> **Available data**:
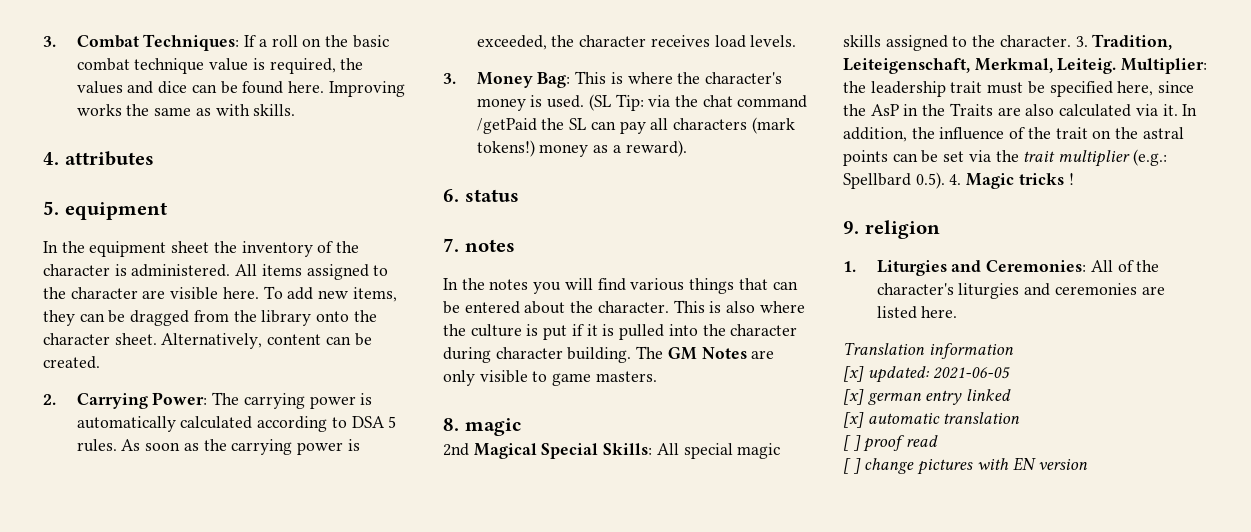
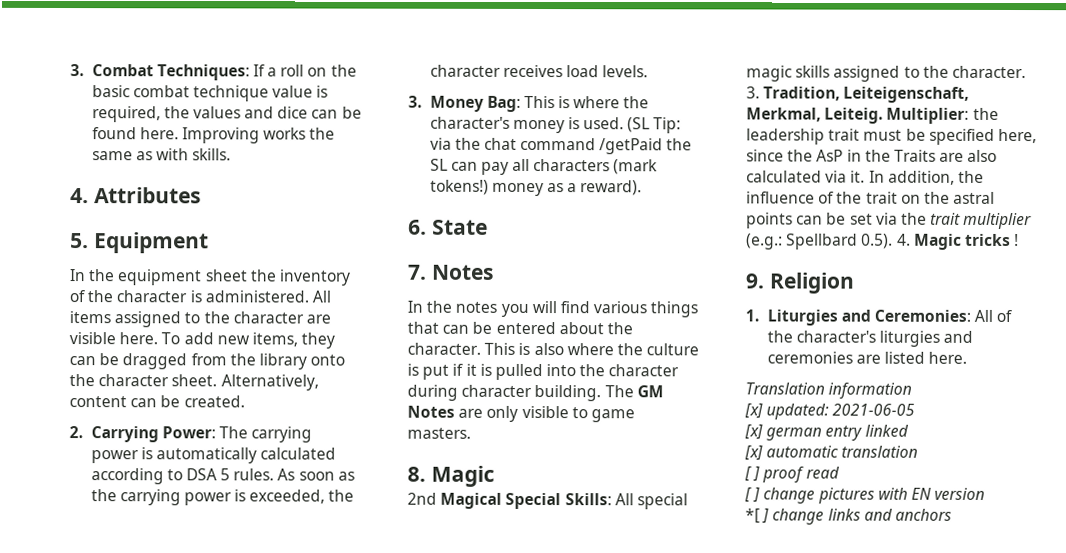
[64,151,154,166] attributes -> [93,187,201,204] Attributes
[64,202,167,220] equipment -> [93,232,209,254] Equipment
[464,189,519,202] status -> [431,219,488,235] State
[464,239,515,252] notes -> [430,264,494,280] Notes
[464,418,521,436] magic -> [430,465,495,487] Magic
[864,220,940,239] religion -> [768,272,855,294] Religion
(1089, 464) none -> [745,508,952,525] // *[ ] change links and anchors

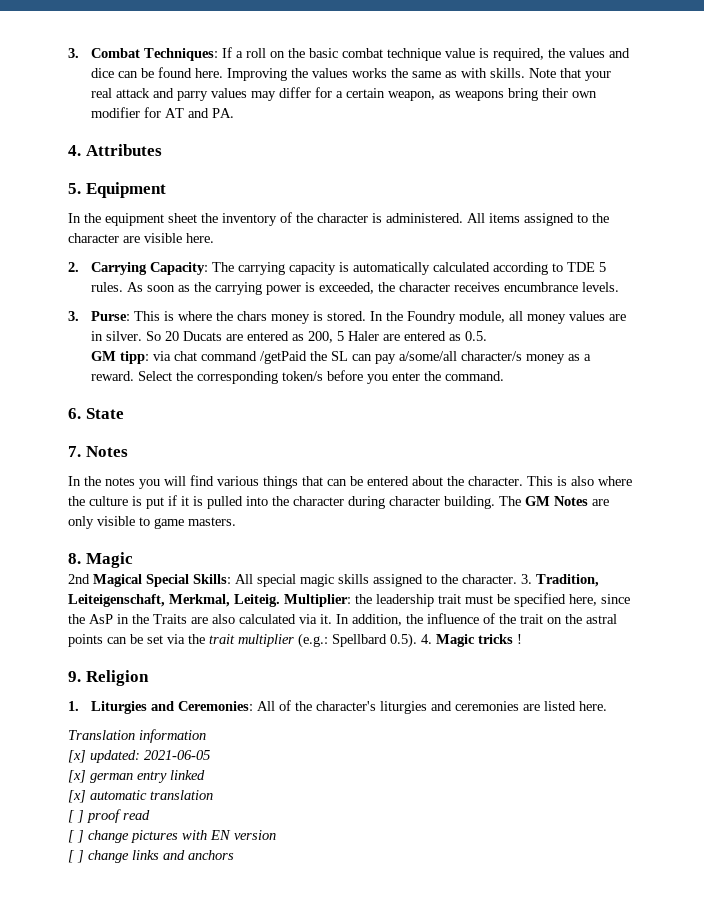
(260, 135) none -> [291,68,349,78] the values
(232, 154) none -> [529,68,612,81] [91,87,598,101] [91,107,235,118] Note that your real attack and parry values may differ for a certain weapon, as weapons bring their own modifier for AT and PA.
[161,332,336,349] [69,353,346,370] [69,374,319,391] [69,395,245,408] To add new items, they can be dragged from the library onto the character sheet. Alternatively, content can be created. -> (214, 238) none
[161,426,216,439] Power: -> [150,262,209,275] Capacity:
[90,450,139,464] power -> [289,262,337,275] capacity
[185,468,217,481] DSA -> [567,262,596,272] TDE
[565,65,599,78] load -> [504,282,579,292] encumbrance
[429,95,521,112] Money Bag: -> [91,311,131,321] Purse:
[429,116,510,129] character's -> [237,311,268,321] chars
[583,117,682,134] [429,137,481,150] used. (SL Tip: via the -> [327,311,627,324] [91,331,488,343] [91,351,172,364] stored. In the Foundry module, all money values are in silver. So 20 Ducats are entered as 200, 5 Haler are entered as 0.5. // GM tipp: via
[512,158,659,175] [429,179,643,197] all characters (mark tokens!) money as a reward). -> [399,351,592,364] [91,370,505,384] a/some/all character/s money as a reward. Select the corresponding token/s before you enter the command.
[745,508,760,524] *[ -> [68,850,75,863] [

> **Work item**: Leave out every picture, and copy exactly the lines above starting at the one holding "[464,239,515,252] notes ->" and ending at the one holding "[429,95,521,112] Money Bag: ->", no more and no less.

> **Solved problem**:
[464,239,515,252] notes -> [430,264,494,280] Notes
[464,418,521,436] magic -> [430,465,495,487] Magic
[864,220,940,239] religion -> [768,272,855,294] Religion
(1089, 464) none -> [745,508,952,525] // *[ ] change links and anchors

(260, 135) none -> [291,68,349,78] the values
(232, 154) none -> [529,68,612,81] [91,87,598,101] [91,107,235,118] Note that your real attack and parry values may differ for a certain weapon, as weapons bring their own modifier for AT and PA.
[161,332,336,349] [69,353,346,370] [69,374,319,391] [69,395,245,408] To add new items, they can be dragged from the library onto the character sheet. Alternatively, content can be created. -> (214, 238) none
[161,426,216,439] Power: -> [150,262,209,275] Capacity:
[90,450,139,464] power -> [289,262,337,275] capacity
[185,468,217,481] DSA -> [567,262,596,272] TDE
[565,65,599,78] load -> [504,282,579,292] encumbrance
[429,95,521,112] Money Bag: -> [91,311,131,321] Purse:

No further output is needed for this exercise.